La principale mesure, la moins dispendieuse, est de limiter l’afflux de produit chimique ou toxique dans le bâtiment. Dehors donc les composés organiques volatils (COV) par exemple. Très présent il y a encore cinq ans dans les peintures, la plupart des grandes marques du commerce proposent aujourd’hui toute une gamme de peinture sans COV. Mais les COV sont présents dans de nombreux autres matériaux, tapis, vinyle, cire de plancher (produits d’entretien), etc. Les retardateurs de flamme sont eux aussi dans le collimateur. Par exemple le polybromo diphényle-éther surnommé PBDE, est lié à des troubles du comportement comme le trouble du déficit de l’attention (TDAH). Le PBDE est utilisé depuis les années 70 environ. Depuis, il est de plus en plus fréquent d’entendre parler du TDAH. Il est donc important de vérifier la qualité de tous les produits qui entrent dans le bâtiment. La mesure principale pour améliorer la qualité de l’air est donc de limiter les apports de polluants.

Le traitement de l’air

La seconde mesure est d’assurer un renouvèlement optimal de l’air dans un bâtiment. Il fut un temps où les bâtiments n’étaient pas très étanches, le renouvèlement de l’air se faisait donc de manière « passive » (et approximative). Aujourd’hui, les règlementations ont considérablement fait progresser l’étanchéité d’un bâtiment, le traitement de l’air devient donc primordial. Il peut se faire de manière passive (via des fenêtres ouvrantes), mécanique (VRC), ou hybride (mécanique et passive). Dans tous les cas, il est important que le niveau de ventilation s’ajuste au besoin du moment.

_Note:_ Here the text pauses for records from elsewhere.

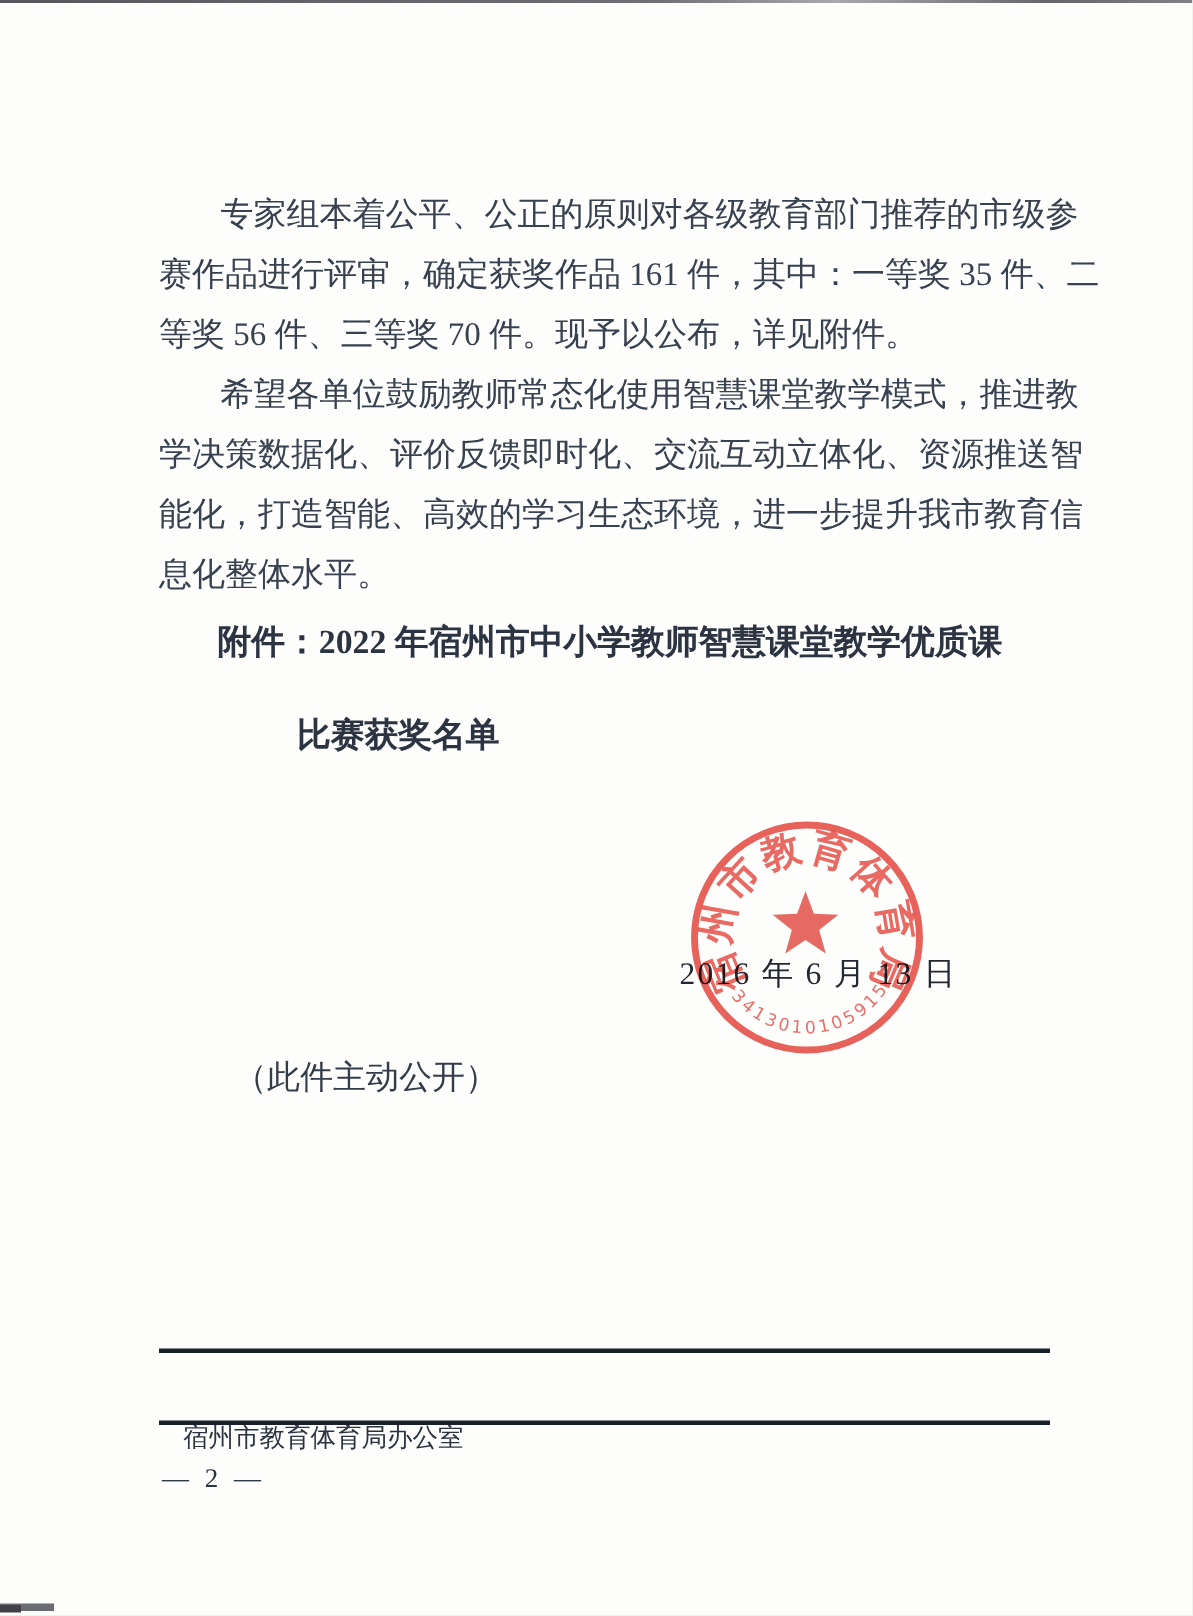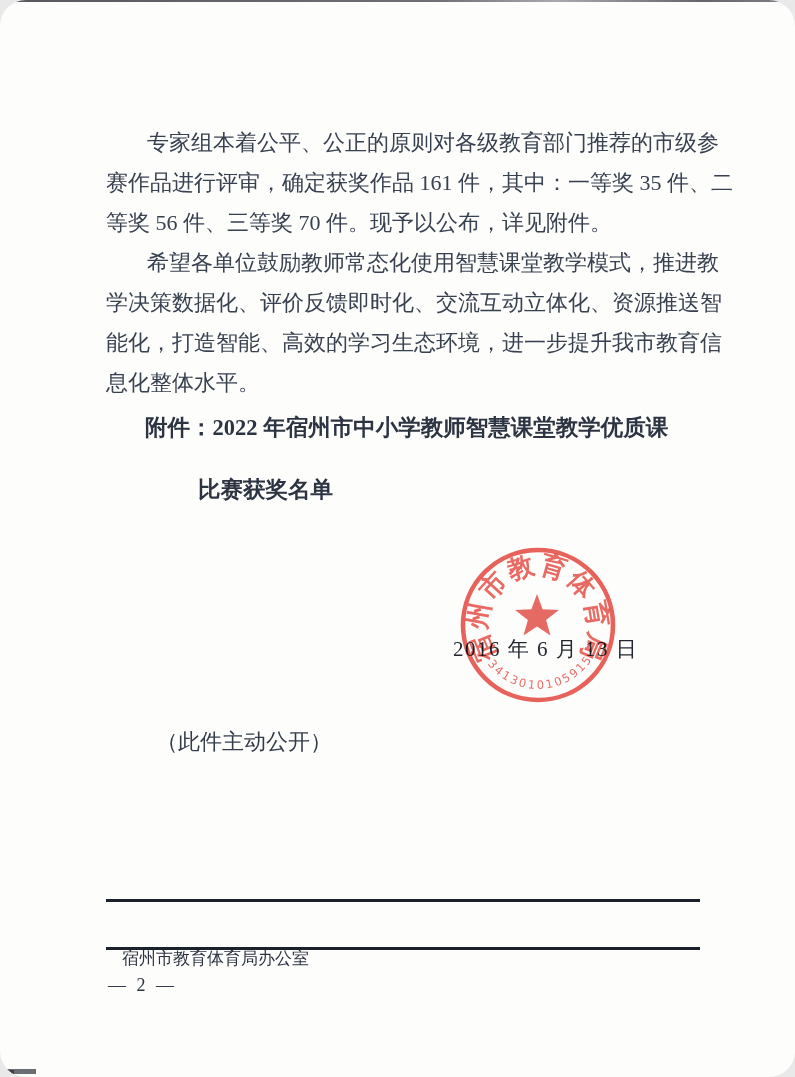--- a/index.html
+++ b/index.html
@@ -5,21 +5,20 @@
 <style>
   html,body{margin:0;padding:0;background:#e9e9e9;}
   .page{
     position:relative;
     width:795px;height:1077px;
     margin:0 auto;
     background:#fdfdfc;
     overflow:hidden;
     font-family:"Liberation Serif","DejaVu Serif",serif;
     color:#38414f;
-    border-radius:26px;
   }
   .scan-top{
     position:absolute;top:0;left:0;width:795px;height:2px;
     background:linear-gradient(90deg,#3a3b41 0%,#56575d 55%,#9a9b9f 70%,#4a4b51 88%,#6b6c70 100%);
     opacity:.85;
   }
   .para{position:absolute;width:596px;left:106px;}
   .line{
     height:40px;line-height:40px;font-size:22px;
     text-align:justify;text-align-last:justify;
@@ -29,21 +28,21 @@
   .line.indent{padding-left:41px;width:555px;}
   .attach{
     position:absolute;font-size:22.5px;font-weight:700;color:#2c3442;
     height:40px;line-height:40px;white-space:nowrap;
   }
   .date-line{
     position:absolute;left:453px;top:629px;height:40px;line-height:40px;
     font-size:21px;letter-spacing:1.5px;color:#23272f;white-space:nowrap;
   }
   .disclosure{
-    position:absolute;left:156px;top:722px;height:40px;line-height:40px;
+    position:absolute;left:156px;top:698px;height:40px;line-height:40px;
     font-size:22px;color:#333c49;white-space:nowrap;
   }
   .seal{
     position:absolute;left:452px;top:539px;width:172px;height:172px;
     mix-blend-mode:multiply;opacity:.92;filter:blur(.2px);
   }
   .rule{position:absolute;left:106px;width:594px;height:3px;background:#1b212b;}
   .rule.top{top:899px;}
   .rule.bottom{top:947px;}
   .footer-office{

Une autre alternative existe. De nombreux experts recommandent le pouvoir détoxifiant des plantes pour assainir l’air intérieur. Même la NASA s’y intéresse! De nombreuses listes de plantes existent, je vous en soumets une. N’hésitez pas à les consulter, c’est beau, c’est utile et ça ne coute pas très cher…

Les produits d’entretien

Un dernier apport de polluants n’est pas à négliger. Il s’agit des produits d’entretien que l’on utilise tout au long de la durée de vie du bâtiment. Ils sont souvent des apports oubliés de contaminants dans un bâtiment. Il faut donc les choisir avec soin. Les labels se développent tranquillement de ce côté-là, il y a donc de plus en plus de choix.

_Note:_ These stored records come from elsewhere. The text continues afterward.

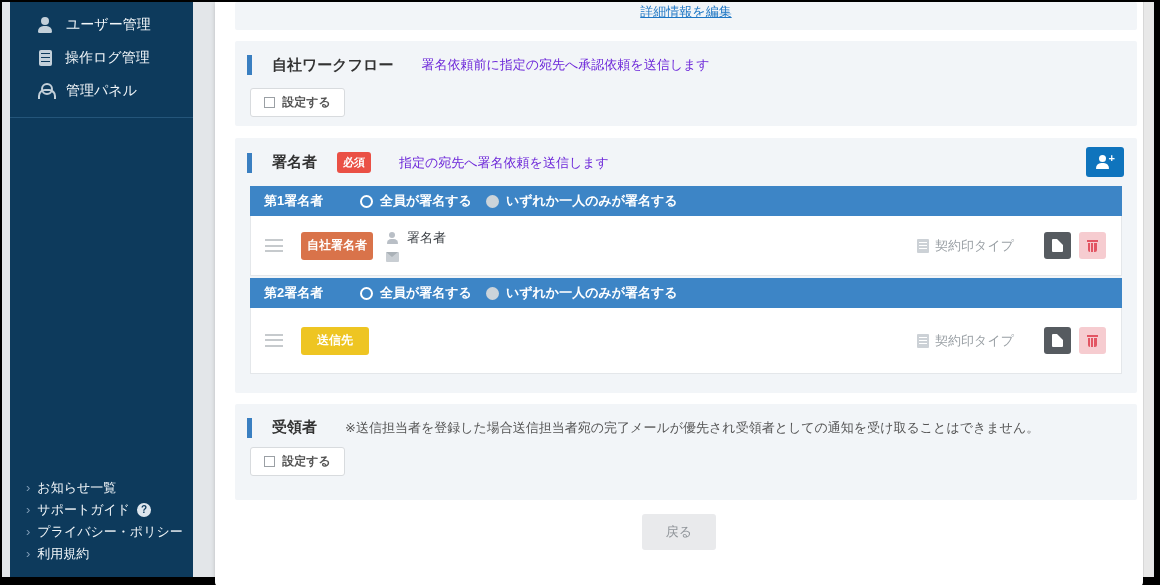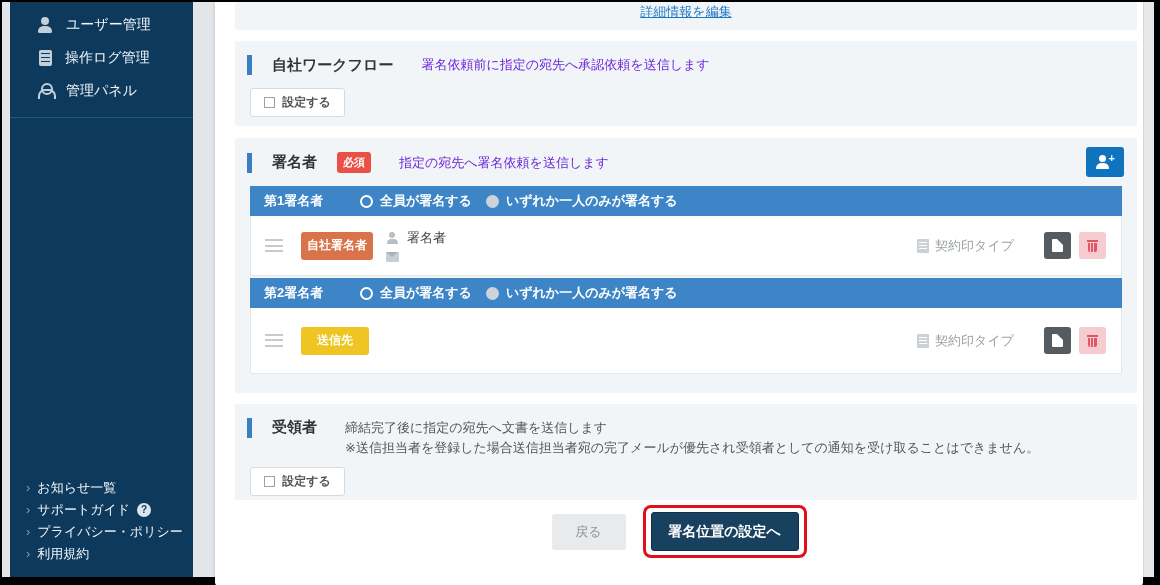--- a/index.html
+++ b/index.html
@@ -258,34 +258,30 @@
           </div>
 
         </div>
       </section>
 
       <section class="panel panel-recipient">
         <div class="sec-head" style="align-items:flex-start;">
           <span class="accent"></span>
           <span class="sec-title">受領者</span>
           <div class="recip-desc" style="margin-left:8px;">
-            <div>締結完了後に指定の宛先へ文書を送信します</div>
             <div>※送信担当者を登録した場合送信担当者宛の完了メールが優先され受領者としての通知を受け取ることはできません。</div>
           </div>
         </div>
         <button class="configure-btn" style="margin-top:9px;">
           <span class="checkbox"></span>
           <span>設定する</span>
         </button>
       </section>
 
       <div class="actions">
         <button class="btn-back">戻る</button>
-        <span class="next-outline">
-          <button class="btn-next">署名位置の設定へ</button>
-        </span>
       </div>
 
     </div>
     <div class="scroll-track"></div>
   </main>
 
 </div>
 
 </body></html>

La santé et le confort dans un bâtiment ne sont pas juste une question de qualité de l’air. De nouvelles certifications (WELL par exemple) en sont la preuve. Des certifications plus anciennes (HQE ou LBC, entre autres) mettent depuis plusieurs années l’accent sur cet aspect important du bâtiment durable. Êtes-vous prêt à passer à l’air du bâtiment en santé?